We calculated PARs and corresponding 95 % confidence intervals (CIs) using the Interactive Risk Attributable Program (US National Cancer Institute) [23]. This metric is also referred to as population attributable fraction, or PAR%. We provide logit transformed 95 % CIs accompanying the PARs as these are better interpretable and more stringent with regard to our combined PAR estimates [24]. The PAR was estimated and adjusted for confounding factors according to the following formulae:
$$ \mathrm{P}\mathrm{A}\mathrm{R}=1-{\displaystyle {\sum}_{i=1}^{\mathrm{I}\ }}{\displaystyle {\sum}_{j=1}^J}{\rho}_{ij}{R}_{i\Big|j}^{-1} $$
(1)
where
$$ \left.Ri\right|j=\frac{ \Pr \left(D=1\Big|X= xi,C=cj\right)}{ \Pr \left(D=1\Big|X=x1,C=cj\right)} $$
(2)
and
$$ {\uprho}_{\mathrm{i}\mathrm{j}} = \Pr \left(\mathrm{X}={\mathrm{x}}_{\mathrm{i}},\mathrm{C}={\mathrm{c}}_{\mathrm{j}}\left|\mathrm{D}=1\right.\right) $$
(3)
with D = 1 denoting presence of disease, X denoting exposure with i levels, and C denoting a confounder with j levels. Participants were censored at date of dementia, date of death, or last date of follow-up, whichever came first. The relative risk was estimated from a multivariable Poisson model [23]. First, we calculated the PAR for overweight and obesity, hypertension, diabetes mellitus, unfavorable cholesterol levels, smoking, and low educational level.
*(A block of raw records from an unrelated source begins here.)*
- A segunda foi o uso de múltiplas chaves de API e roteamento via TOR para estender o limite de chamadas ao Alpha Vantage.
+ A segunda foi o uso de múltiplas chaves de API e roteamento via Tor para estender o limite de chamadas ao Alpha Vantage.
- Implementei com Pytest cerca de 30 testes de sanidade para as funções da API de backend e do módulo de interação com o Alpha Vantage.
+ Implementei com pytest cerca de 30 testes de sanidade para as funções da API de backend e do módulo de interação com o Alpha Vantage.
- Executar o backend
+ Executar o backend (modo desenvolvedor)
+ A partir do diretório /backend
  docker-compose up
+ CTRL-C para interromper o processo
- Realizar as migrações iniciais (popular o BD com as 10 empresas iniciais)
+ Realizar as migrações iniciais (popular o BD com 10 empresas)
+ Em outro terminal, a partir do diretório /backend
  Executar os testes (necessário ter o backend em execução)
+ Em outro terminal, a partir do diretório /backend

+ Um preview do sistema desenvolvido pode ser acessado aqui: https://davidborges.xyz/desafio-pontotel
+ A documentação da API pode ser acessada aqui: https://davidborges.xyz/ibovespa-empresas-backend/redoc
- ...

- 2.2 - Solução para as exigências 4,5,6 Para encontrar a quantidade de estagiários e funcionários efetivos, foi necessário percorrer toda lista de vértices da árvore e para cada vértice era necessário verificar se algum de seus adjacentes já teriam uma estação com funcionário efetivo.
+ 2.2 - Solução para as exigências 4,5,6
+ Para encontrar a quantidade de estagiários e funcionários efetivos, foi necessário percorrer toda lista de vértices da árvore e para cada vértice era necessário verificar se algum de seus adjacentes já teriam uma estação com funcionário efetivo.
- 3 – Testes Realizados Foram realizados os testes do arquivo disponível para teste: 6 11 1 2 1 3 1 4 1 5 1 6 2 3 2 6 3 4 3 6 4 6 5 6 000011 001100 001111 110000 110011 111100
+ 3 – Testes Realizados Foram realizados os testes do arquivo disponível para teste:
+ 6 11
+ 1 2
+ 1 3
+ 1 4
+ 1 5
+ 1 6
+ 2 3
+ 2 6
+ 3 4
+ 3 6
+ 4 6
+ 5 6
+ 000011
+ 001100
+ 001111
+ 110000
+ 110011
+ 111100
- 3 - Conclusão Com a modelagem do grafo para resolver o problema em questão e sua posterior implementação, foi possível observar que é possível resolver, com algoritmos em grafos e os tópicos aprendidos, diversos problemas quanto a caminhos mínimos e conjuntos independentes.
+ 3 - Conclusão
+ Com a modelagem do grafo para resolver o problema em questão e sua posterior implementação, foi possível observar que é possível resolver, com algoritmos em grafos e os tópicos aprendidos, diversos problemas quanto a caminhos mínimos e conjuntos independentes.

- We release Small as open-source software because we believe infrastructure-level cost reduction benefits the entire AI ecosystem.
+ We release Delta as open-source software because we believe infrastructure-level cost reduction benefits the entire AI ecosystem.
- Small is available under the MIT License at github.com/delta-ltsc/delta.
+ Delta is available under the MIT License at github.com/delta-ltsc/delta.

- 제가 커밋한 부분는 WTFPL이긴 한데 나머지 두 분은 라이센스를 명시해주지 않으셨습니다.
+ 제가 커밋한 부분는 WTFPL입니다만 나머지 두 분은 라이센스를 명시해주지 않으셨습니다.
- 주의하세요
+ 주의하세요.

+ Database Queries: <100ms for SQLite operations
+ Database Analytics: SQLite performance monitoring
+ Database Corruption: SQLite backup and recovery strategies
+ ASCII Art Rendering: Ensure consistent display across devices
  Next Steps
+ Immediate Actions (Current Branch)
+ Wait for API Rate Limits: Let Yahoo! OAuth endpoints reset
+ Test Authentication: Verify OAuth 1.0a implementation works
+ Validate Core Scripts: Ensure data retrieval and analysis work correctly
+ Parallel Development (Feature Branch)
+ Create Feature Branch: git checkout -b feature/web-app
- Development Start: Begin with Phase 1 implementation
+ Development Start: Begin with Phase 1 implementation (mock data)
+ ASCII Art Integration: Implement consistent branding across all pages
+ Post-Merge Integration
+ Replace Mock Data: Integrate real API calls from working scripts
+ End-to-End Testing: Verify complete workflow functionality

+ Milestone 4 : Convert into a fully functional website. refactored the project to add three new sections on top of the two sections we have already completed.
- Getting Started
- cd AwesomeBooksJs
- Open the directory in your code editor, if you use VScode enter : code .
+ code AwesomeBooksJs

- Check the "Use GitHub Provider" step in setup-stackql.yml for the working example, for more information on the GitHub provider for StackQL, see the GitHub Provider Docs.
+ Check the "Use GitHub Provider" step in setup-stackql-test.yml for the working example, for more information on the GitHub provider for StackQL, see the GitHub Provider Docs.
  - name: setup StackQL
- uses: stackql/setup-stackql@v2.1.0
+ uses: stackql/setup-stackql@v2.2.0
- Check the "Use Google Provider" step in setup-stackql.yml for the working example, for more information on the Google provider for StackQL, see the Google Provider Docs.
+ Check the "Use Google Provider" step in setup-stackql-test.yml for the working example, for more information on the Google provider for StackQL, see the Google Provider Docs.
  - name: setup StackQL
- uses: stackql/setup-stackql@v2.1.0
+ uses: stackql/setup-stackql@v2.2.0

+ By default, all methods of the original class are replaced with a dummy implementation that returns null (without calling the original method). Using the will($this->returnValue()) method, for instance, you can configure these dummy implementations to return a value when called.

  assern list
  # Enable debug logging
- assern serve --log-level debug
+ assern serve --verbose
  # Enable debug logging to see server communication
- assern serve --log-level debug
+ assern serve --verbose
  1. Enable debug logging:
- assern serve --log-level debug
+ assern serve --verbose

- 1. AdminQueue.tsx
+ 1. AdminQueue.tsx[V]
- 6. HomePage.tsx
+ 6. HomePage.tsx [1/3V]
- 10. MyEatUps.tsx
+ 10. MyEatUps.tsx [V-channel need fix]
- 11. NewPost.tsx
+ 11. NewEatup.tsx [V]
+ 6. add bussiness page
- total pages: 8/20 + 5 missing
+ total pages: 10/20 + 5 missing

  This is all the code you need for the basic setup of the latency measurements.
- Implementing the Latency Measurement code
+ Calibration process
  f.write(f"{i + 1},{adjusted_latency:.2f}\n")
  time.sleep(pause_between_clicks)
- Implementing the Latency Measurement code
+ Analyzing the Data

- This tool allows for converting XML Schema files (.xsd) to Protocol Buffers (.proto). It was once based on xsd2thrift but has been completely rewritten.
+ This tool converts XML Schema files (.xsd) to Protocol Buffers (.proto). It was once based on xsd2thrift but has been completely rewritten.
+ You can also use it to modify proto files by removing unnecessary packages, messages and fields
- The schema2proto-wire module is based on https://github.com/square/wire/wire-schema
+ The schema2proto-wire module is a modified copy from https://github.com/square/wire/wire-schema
Second, we calculated the PAR of stroke, coronary heart disease, heart failure, and atrial fibrillation. We calculated the PAR for each risk factor separately as well as the combined PAR per cohort. Many risk factors have a coinciding effect on the etiology of dementia. Therefore, the combined PAR cannot be estimated by the sum of the separate PARs as this would lead to an overestimation. The advantage of the statistical program used in this study is that it takes into account that a disease case can simultaneously be attributed to more than one risk factor. Hence, it takes into account the overlap between the PARs of each risk factor when estimating the combined PAR. The combined PAR included the PARs of modifiable risk factors which were associated to dementia in the expected direction in our study, meaning the relative risk was above one. PARs cannot be calculated using a relative risk below one as this will result in a PAR which cannot be interpreted [25].
Every PAR was adjusted for age, sex, and all other risk factors included in the model. Age was added per 5-year categories into the models. Because of a small number of people in the oldest age categories, the oldest age category of both cohorts comprised people 85 years of age and older.